On appeal from Superior Court of New Jersey, Law Division, Camden ounty, Docket No. L-2428-06.
NOT FOR PUBLICATION WITHOUT THE APPROVAL OF THE APPELLATE DIVISION
Submitted January 28, 2008
Before Judges Graves and Alvarez.
Plaintiff John J. Swift, Jr. appeals from: (1) an order entered on July 21, 2006, dismissing his initial complaint with prejudice for failing to state a claim upon which relief could be granted; (2) an order dated November 3, 2006, dismissing his first amended complaint with prejudice, but only as to defendant United Food and Commercial Workers Union Local 56 (Local 56); and (3) orders entered on December 1, 2006, dismissing his first amended complaint "in its entirety" with prejudice and denying plaintiff's cross-motion to file a second amended complaint. We affirm in part and reverse in part.
New Jersey is a notice-pleading state, which means only a short, concise statement of a claim need be given in the complaint. Velop, Inc. v. Kaplan, 301 N.J. Super. 32, 56 (App. Div. 1997), appeal dismissed, 153 N.J. 45 (1998). To be adequate, a pleading must contain "a statement of facts on which a claim is based, showing that the pleader is entitled to relief, and a demand for judgment for [that] relief." R. 4:5-2. "Pleadings must fairly apprise the adverse party of the claims and issues to be raised at trial." Spring Motors Distribs., Inc. v. Ford Motor Co., 191 N.J. Super. 22, 29 (App. Div. 1983), aff'd in part and rev'd in part on other grounds, 98 N.J. 555 (1985).
When a trial court reviews a motion to dismiss a complaint for failure to state a claim, "all the facts and all the reasonable inferences and implications therefrom are to be considered most strongly in favor of the plaintiff since the remedy sought by the defendant is a drastic one." City of Jersey City v. Hague, 18 N.J. 584, 587-88 (1955). "The test for determining the adequacy of a [complaint] is whether a cause of action is suggested by the facts." Velantzas v. Colgate-Palmolive Co., 109 N.J. 189, 192 (1988). Consequently, trial courts must approach motions to dismiss under Rule 4:6-2(e) "with great caution." Printing Mart-Morristown v. Sharp Elecs. Corp., 116 N.J. 739, 771 (1989). "[S]uch motions, almost always brought at the very earliest stage of the litigation, should be granted in only the rarest of instances. If a complaint must be dismissed . . . the dismissal should be without prejudice to a plaintiff's filing of an amended complaint." Id. at 772.

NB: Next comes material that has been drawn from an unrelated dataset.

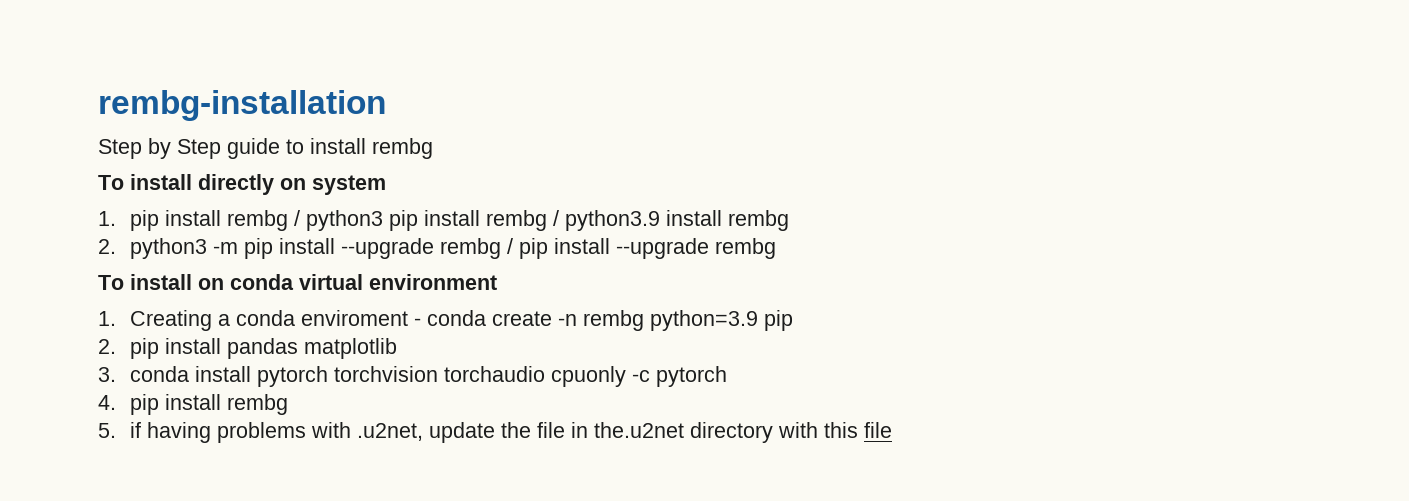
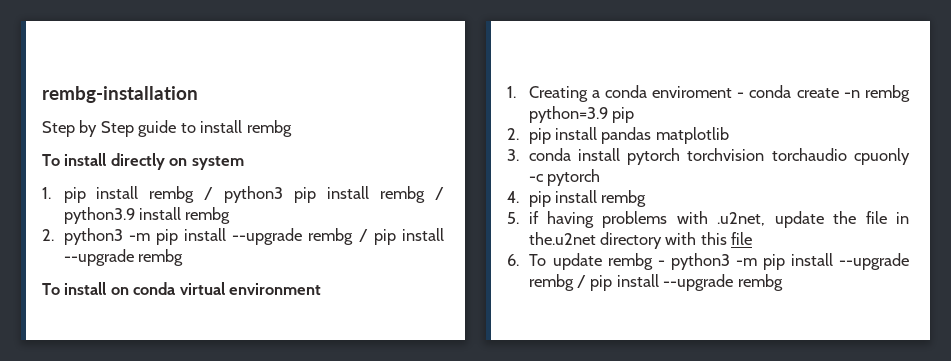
(892, 430) none -> [507,253,909,270] [528,274,783,291] // 6. To update rembg - python3 -m pip install --upgrade rembg / pip install --upgrade rembg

Preliminarily, plaintiff contends the trial court erred in dismissing his initial complaint and his first amended complaint with prejudice, arguing that the "rulings are inconsistent with [Printing Mart-Morristown, supra, 116 N.J. at 746] which allows a party to amend his or her pleading to better articulate the causes of action contained therein." We agree. "[A] complaint should not be dismissed pursuant to Rule 4:6-2(e) so long as a cause of action is suggested by the facts. The appropriate remedy is to permit an amendment of the complaint." Lederman v. Prudential Life Ins. Co. of Am., 385 N.J. Super. 324, 349 (App. Div.) (citation omitted), certif. denied, 188 N.J. 353 (2006); see also Pressler, Current N.J. Court Rules, comment 2.1 on R. 4:9-1 (2008) ("[A]n amendment of a complaint should be allowed as of course if the litigation has just commenced and the complaint would otherwise be subject to dismissal for failure to state a claim.") (citing Muniz v. United Hosps. Med. Ctr. Presbyterian Hosp., 153 N.J. Super. 79 (App. Div. 1977)).

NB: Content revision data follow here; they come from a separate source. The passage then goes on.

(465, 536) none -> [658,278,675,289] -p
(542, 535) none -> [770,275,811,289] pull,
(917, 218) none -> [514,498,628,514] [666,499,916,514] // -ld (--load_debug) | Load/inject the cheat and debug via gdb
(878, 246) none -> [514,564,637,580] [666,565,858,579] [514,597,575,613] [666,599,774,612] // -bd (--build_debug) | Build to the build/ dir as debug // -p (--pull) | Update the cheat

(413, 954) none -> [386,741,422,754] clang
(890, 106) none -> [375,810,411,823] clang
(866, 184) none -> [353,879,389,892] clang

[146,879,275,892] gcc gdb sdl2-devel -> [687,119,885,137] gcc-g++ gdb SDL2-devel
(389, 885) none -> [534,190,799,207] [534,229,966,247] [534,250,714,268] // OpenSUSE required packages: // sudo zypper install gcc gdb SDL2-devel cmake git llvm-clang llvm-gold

Applying these principles to the facts of this case, we are satisfied plaintiff's proposed second amended complaint sufficiently alleges two causes of action; one for disability discrimination (failure to accommodate), and the other for retaliation under the New Jersey Law Against Discrimination (LAD), N.J.S.A. 10:5-1 to -49. "[A] prima facie case of failure to accommodate requires proof that (1) the plaintiff had a LAD [disability]; (2) was qualified to perform the essential functions of the job, with or without accommodation; and (3) suffered an adverse employment action because of the [disability]." Bosshard v. Hackensack Univ. Med. Ctr., 345 N.J. Super. 78, 91 (App. Div. 2001). "To establish a prima facie case of retaliation, [a] plaintiff must show that 1) [he] was engaged in a protected activity known to the defendant; 2) [he] was thereafter subjected to an adverse employment decision by the defendant; and 3) there was a causal link between the two."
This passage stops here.